On a single property, the difference between an average operator and a top performer can be tens of thousands of dollars a year. On one example we ran, the spread was +$98,600 versus an average operator.
That gap doesn't close by accident. It closes because someone made a deliberate decision — before they bought the property — to underwrite to the top quartile and build a plan to get there. Most investors never do this. They underwrite to the average, operate to the average, and earn the average. The investors who consistently outperform do something different from day one.
The spread is not location
In most markets, the gap between average and premium is not where the property sits. It is pricing strategy, the right amenities, and underwriting to the 75th percentile instead of the 50th.
This is one of the most counterintuitive things about STR investing. Two properties on the same street, with the same bedroom count, can produce dramatically different revenue — not because one has a better view, but because one operator priced dynamically, invested in the right amenities, and understood what their comp set's top performers were doing. The other operator set a flat nightly rate and hoped for the best.
Understanding this spread starts with having the right data. If you're working off a single average revenue estimate — from AirDNA, a listing agent, or a back-of-napkin calculation — you can't see the gap, let alone plan to close it. AirDNA vs. Real Comps: Why STR Revenue Estimates Are Often Wrong explains why a single number is structurally incapable of showing you this spread, and what comp-based analysis shows you instead.
It's also worth noting that the spread varies significantly by market. Some markets have tight comp distributions — top performers aren't that far ahead of average operators. Others have wide distributions where the right property, run well, earns two to three times what a median operator earns. How Successful STR Investors Find Profitable Markets Fast covers how to evaluate markets not just on average revenue but on the shape of the distribution — which tells you how much upside is actually available.
The amenities top earners add
strIQ's comps dashboard shows the specific amenities top-performing comps have that yours does not: a hot tub, a pool, a standout design feature, so you can invest in the upgrades that actually move nightly rate and occupancy.
This is where comp data becomes an action plan. Once you can see what the top quartile in your comp set has that the average operator doesn't, you're no longer guessing what to invest in. You're reading a prioritized list of upgrades ranked by their revenue impact in your specific market.
Not every amenity moves the needle equally, and the ones that matter vary by market, property type, and guest profile. A hot tub is a top-quartile differentiator in a mountain cabin market and nearly table stakes in some luxury beach markets. Airbnb Amenities That Actually Increase Revenue breaks down which specific features produce measurable revenue lifts versus which ones feel like upgrades but don't show up in the booking data.

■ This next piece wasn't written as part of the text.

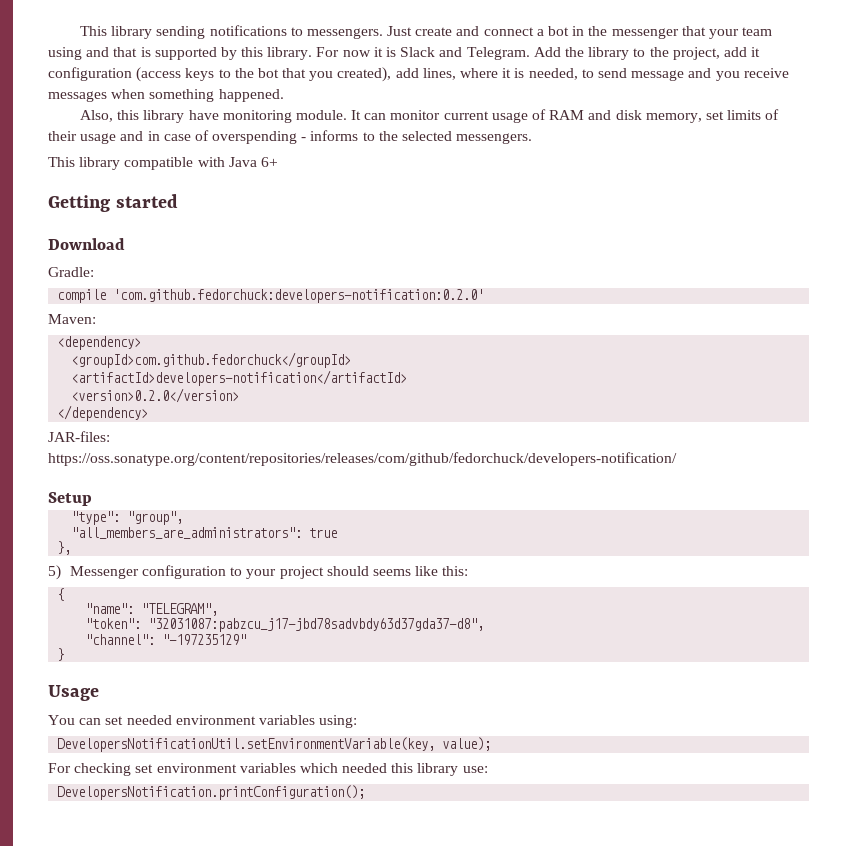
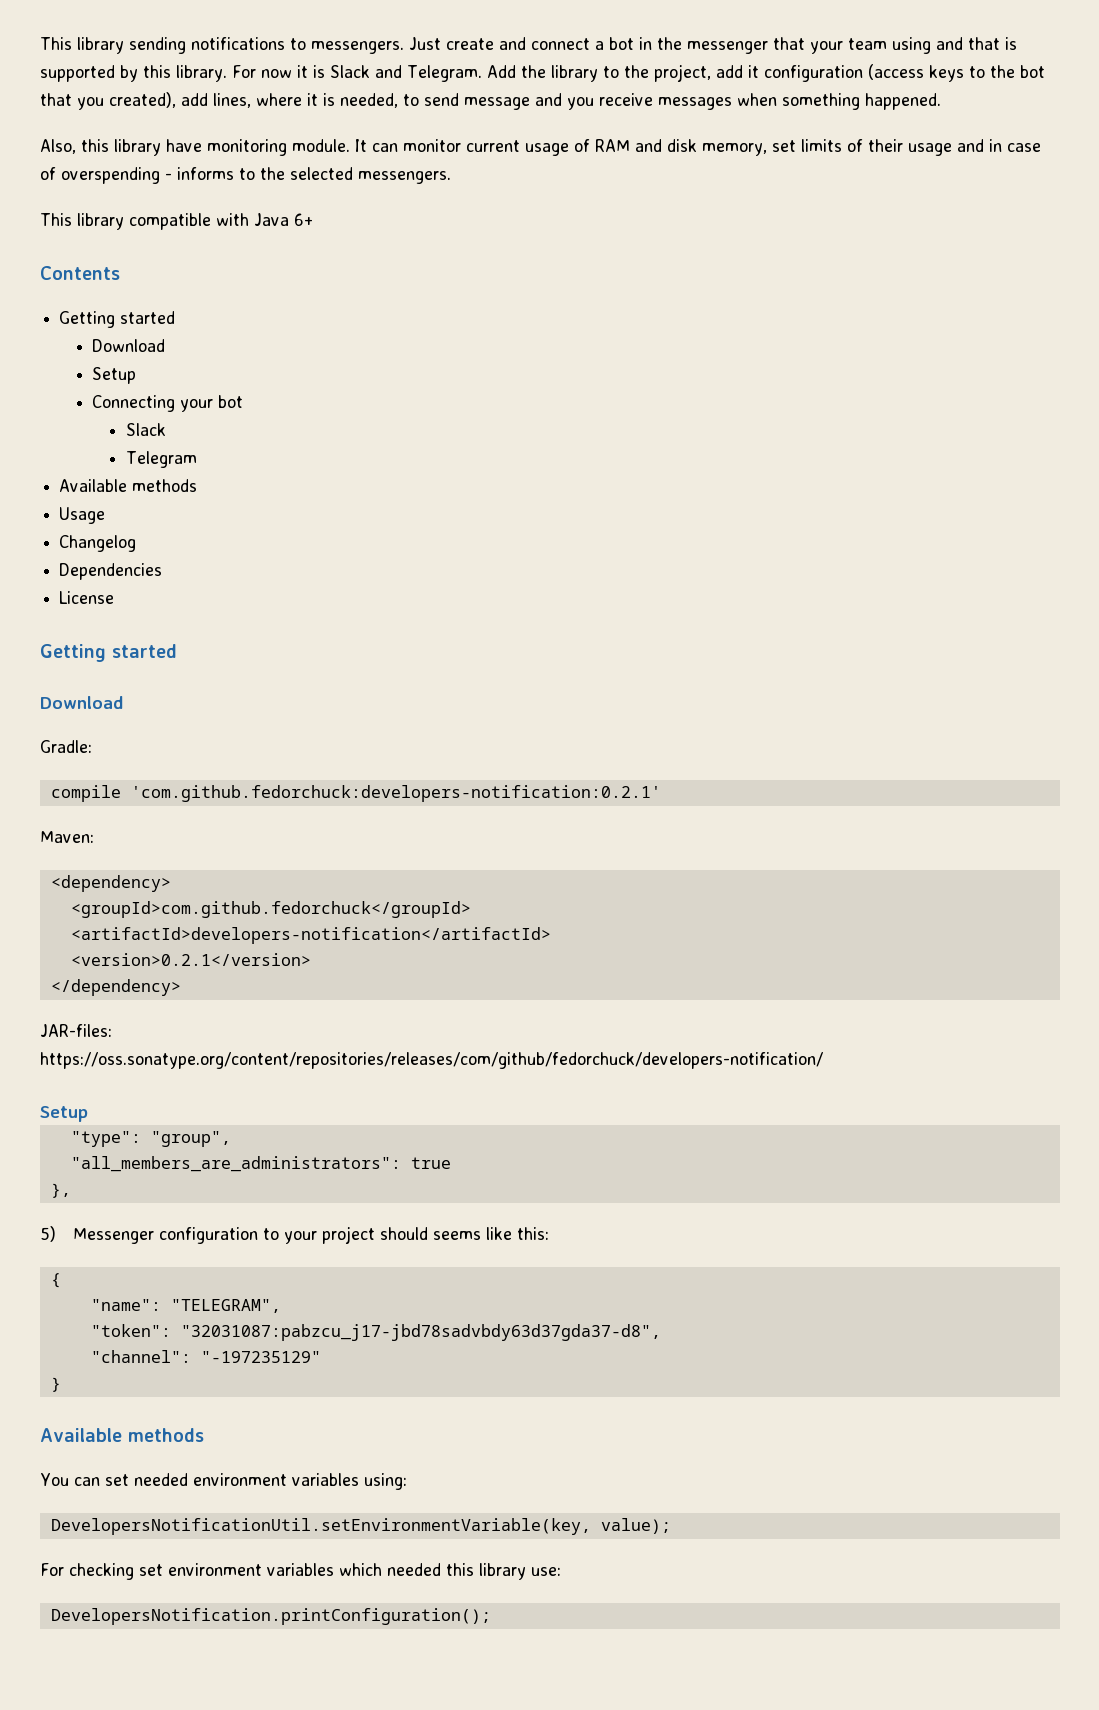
(278, 162) none -> [40,266,120,280] [59,311,176,328] [92,339,166,352] [92,367,137,384] [92,395,244,412] [125,423,166,436] [125,451,197,468] [59,479,198,492] [59,507,106,524] [59,535,137,552] [59,563,163,580] [59,591,115,604] // Contents // Getting started // Download // Setup // Connecting your bot // Slack // Telegram // Available methods // Usage // Changelog // Dependencies // License
[113,289,485,303] 'com.github.fedorchuck:developers-notification:0.2.0' -> [130,785,661,802] 'com.github.fedorchuck:developers-notification:0.2.1'
[71,388,240,403] <version>0.2.0</version> -> [70,953,311,966] <version>0.2.1</version>
[48,685,99,701] Usage -> [40,1428,204,1442] Available methods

The other thing the comp dashboard reveals is design and presentation gaps. Top performers in most markets have invested in professional photography, thoughtful interior design, and a clear guest experience theme. These are capex items worth planning for — not as afterthoughts, but as part of your acquisition budget. The Real Cost of STR Investing: How Much You Need to Get Started walks through how to build furnishing and setup costs into your numbers from day one, so you're not surprised after closing.
Underwrite to the top, then operate to it
Knowing the top-quartile number before you buy lets you plan the capex and pricing to reach it, instead of settling for the average by accident.
This is the mindset shift that separates investors who consistently outperform from those who wonder why their property isn't hitting projections. If you underwrite to the 50th percentile and operate accordingly, the 50th percentile is your ceiling. If you underwrite to the 75th percentile, identify the amenity and pricing gaps, and build a plan to close them, the 75th percentile becomes your floor.
The practical implication: before you make an offer, you should know exactly what it would take to get this property into the top quartile of its comp set — what amenities to add, what pricing strategy to run, what your realistic ramp timeline looks like. That's not speculation; it's a plan built on real comp data. Why Smart STR Investors Underwrite Conservatively And Still Leave Room For Upside explains how to hold both ideas at once — targeting the 75th percentile while stress-testing your deal at the 50th, so you're protected if ramp takes longer than expected.
And once you've done this analysis on one property, the framework scales. Investors who build portfolios repeat the same process — comp set, amenity gap, underwriting range, capex plan — across every new deal. Why Defining Your Buy Box Helps You Scale STR Investing Faster covers how to systematize your criteria so each new deal gets evaluated faster and more consistently than the last.